### ACTION ITEM
What is needed is an exact repetition of the lines from the first one in the data through the line with "color: #4c1d95 ->", with no pictures.
EXTRACTED MATERIAL below:
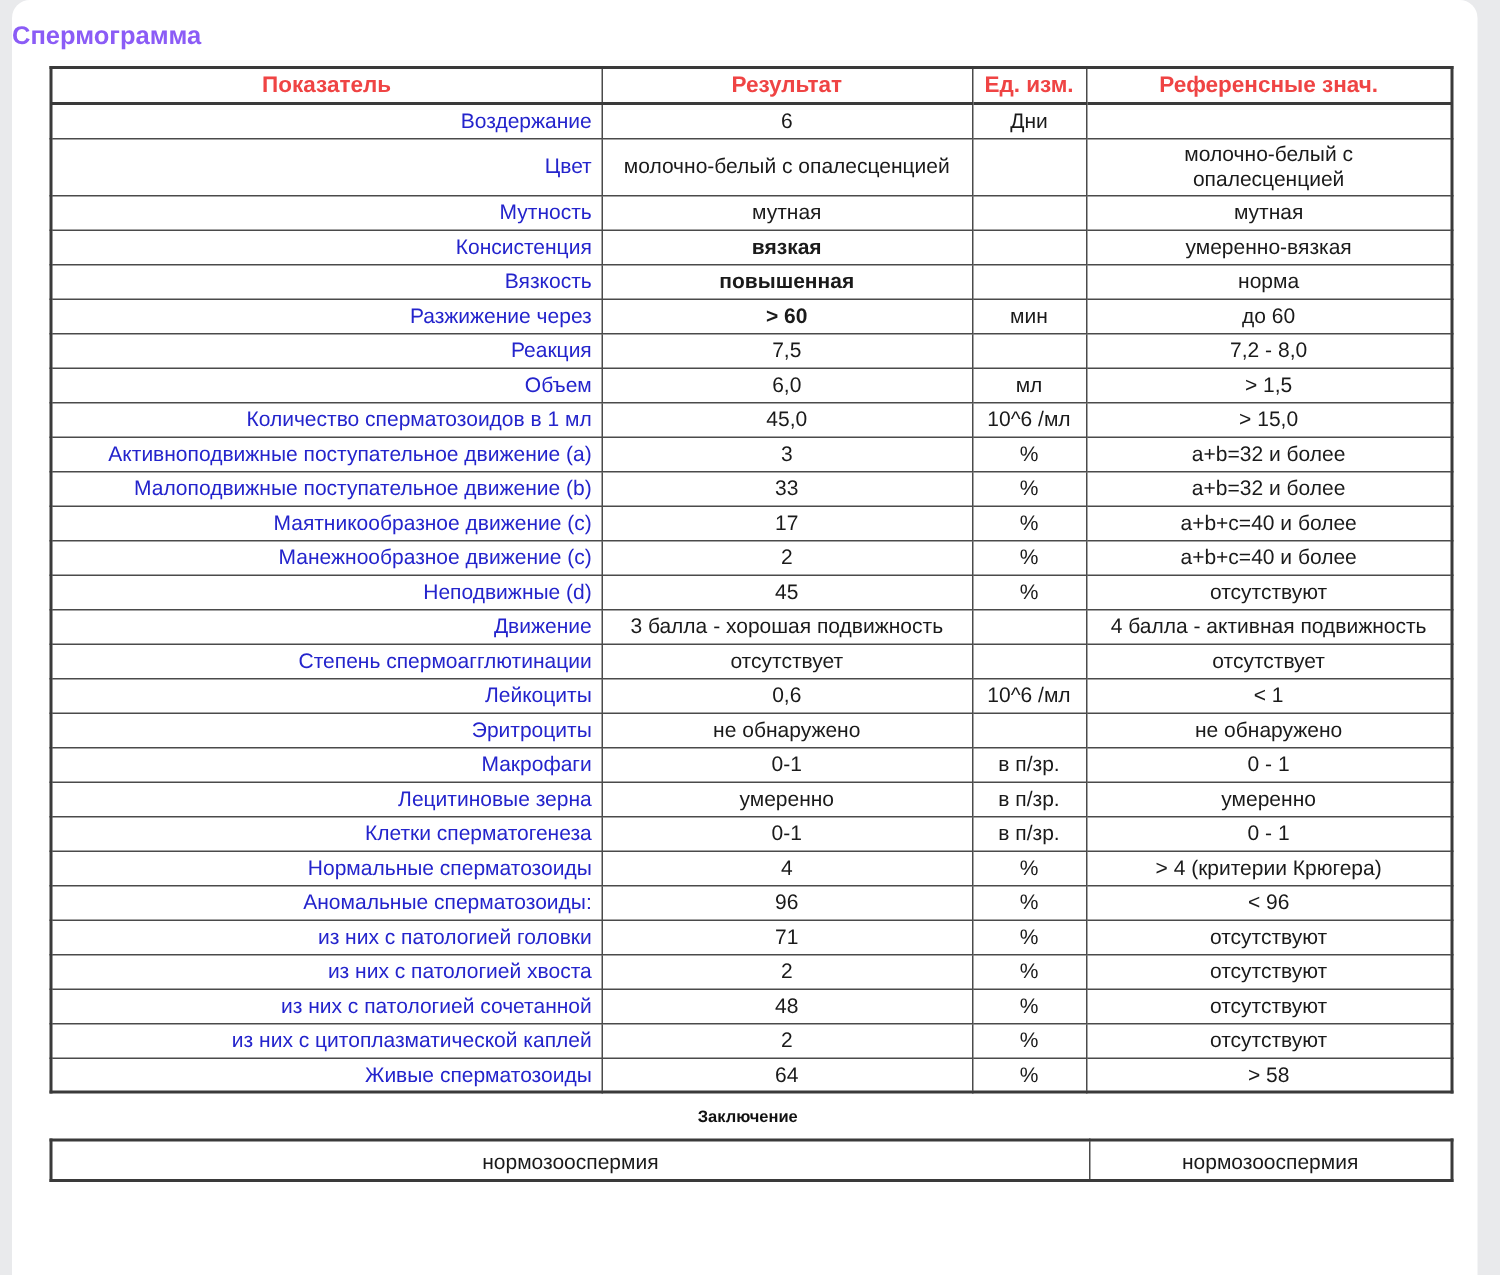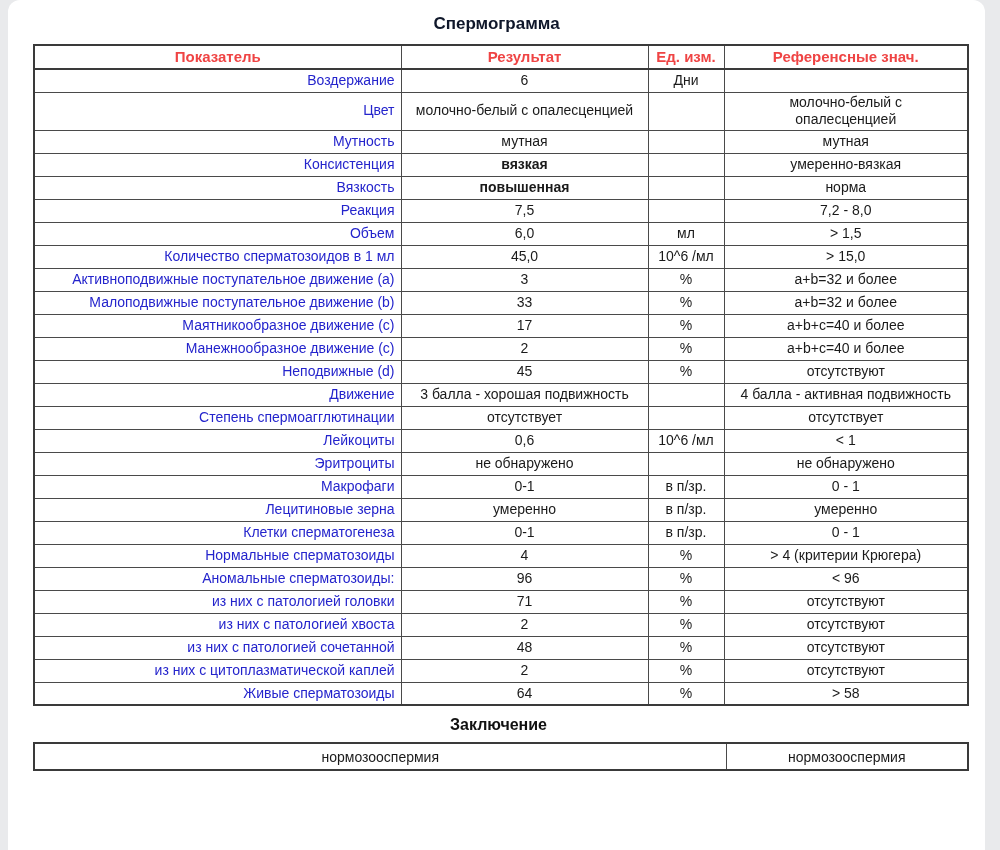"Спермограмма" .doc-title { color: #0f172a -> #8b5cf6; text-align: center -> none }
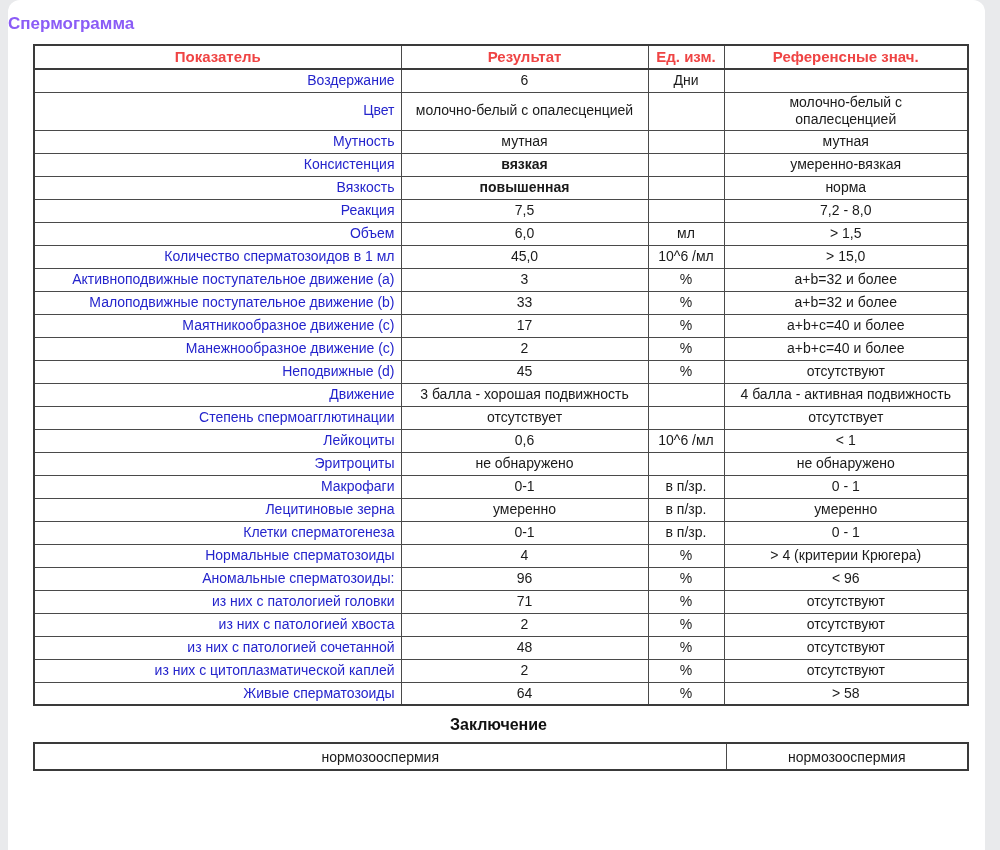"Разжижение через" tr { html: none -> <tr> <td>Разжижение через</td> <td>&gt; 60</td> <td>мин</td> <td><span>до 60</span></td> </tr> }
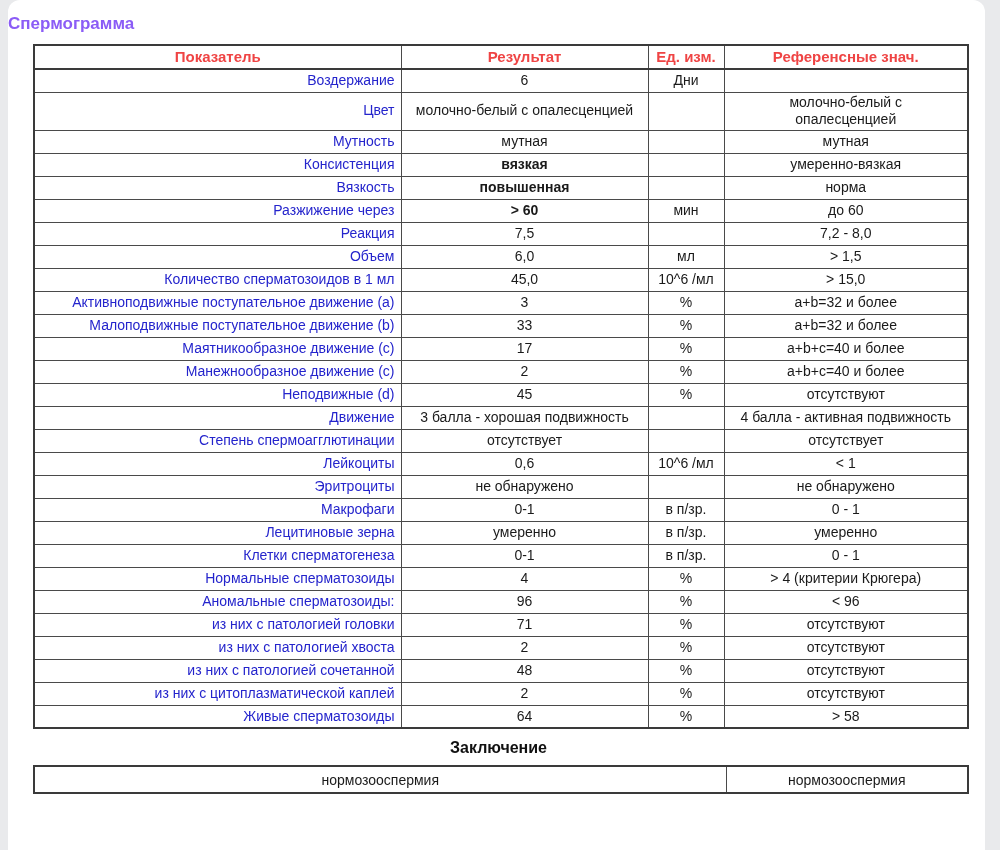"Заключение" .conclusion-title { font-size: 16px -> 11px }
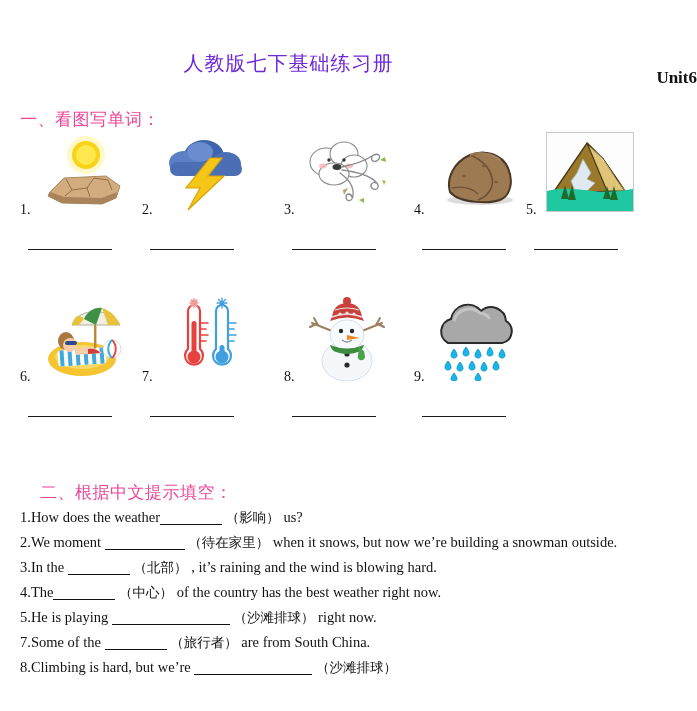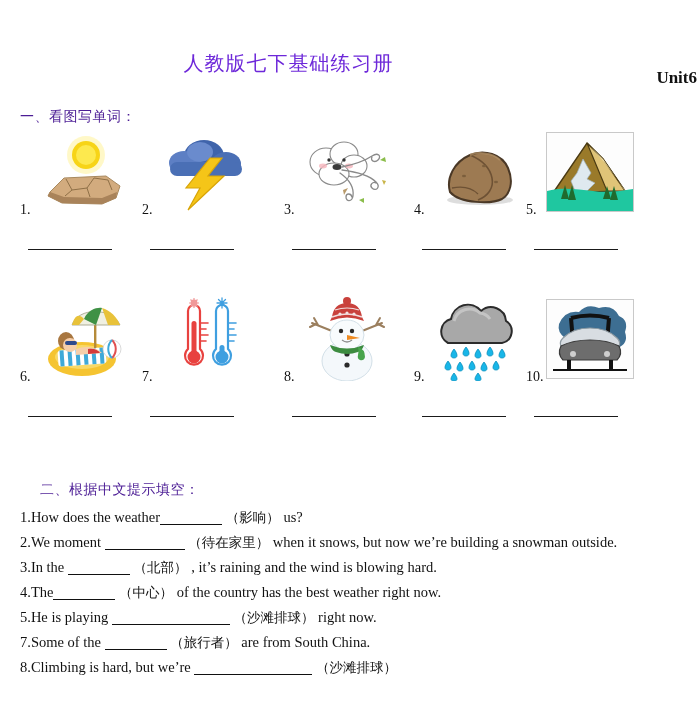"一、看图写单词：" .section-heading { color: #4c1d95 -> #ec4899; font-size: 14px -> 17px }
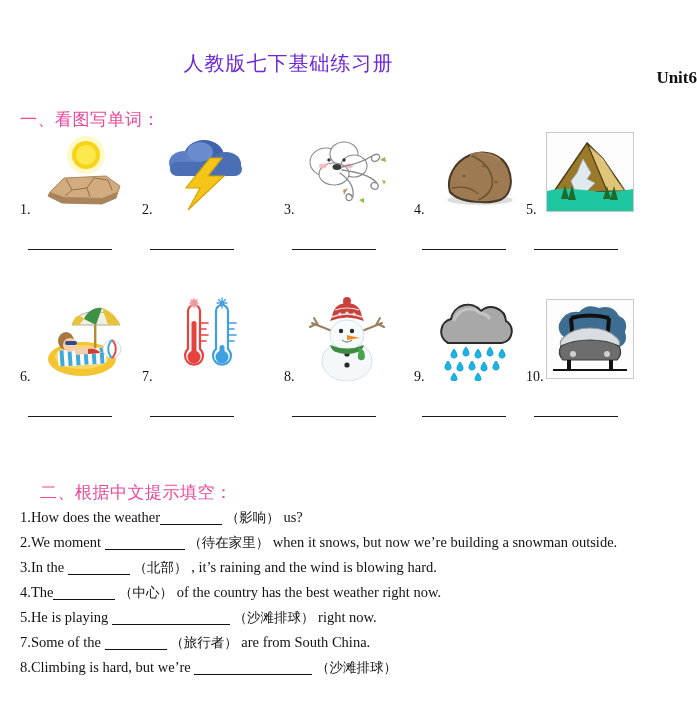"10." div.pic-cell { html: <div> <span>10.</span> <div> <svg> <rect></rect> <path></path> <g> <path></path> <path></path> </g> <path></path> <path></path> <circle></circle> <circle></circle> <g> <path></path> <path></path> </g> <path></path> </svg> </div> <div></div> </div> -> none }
End of EXTRACTED MATERIAL.
### THE ANSWER
"Спермограмма" .doc-title { color: #0f172a -> #8b5cf6; text-align: center -> none }
"Разжижение через" tr { html: none -> <tr> <td>Разжижение через</td> <td>&gt; 60</td> <td>мин</td> <td><span>до 60</span></td> </tr> }
"Заключение" .conclusion-title { font-size: 16px -> 11px }
"一、看图写单词：" .section-heading { color: #4c1d95 -> #ec4899; font-size: 14px -> 17px }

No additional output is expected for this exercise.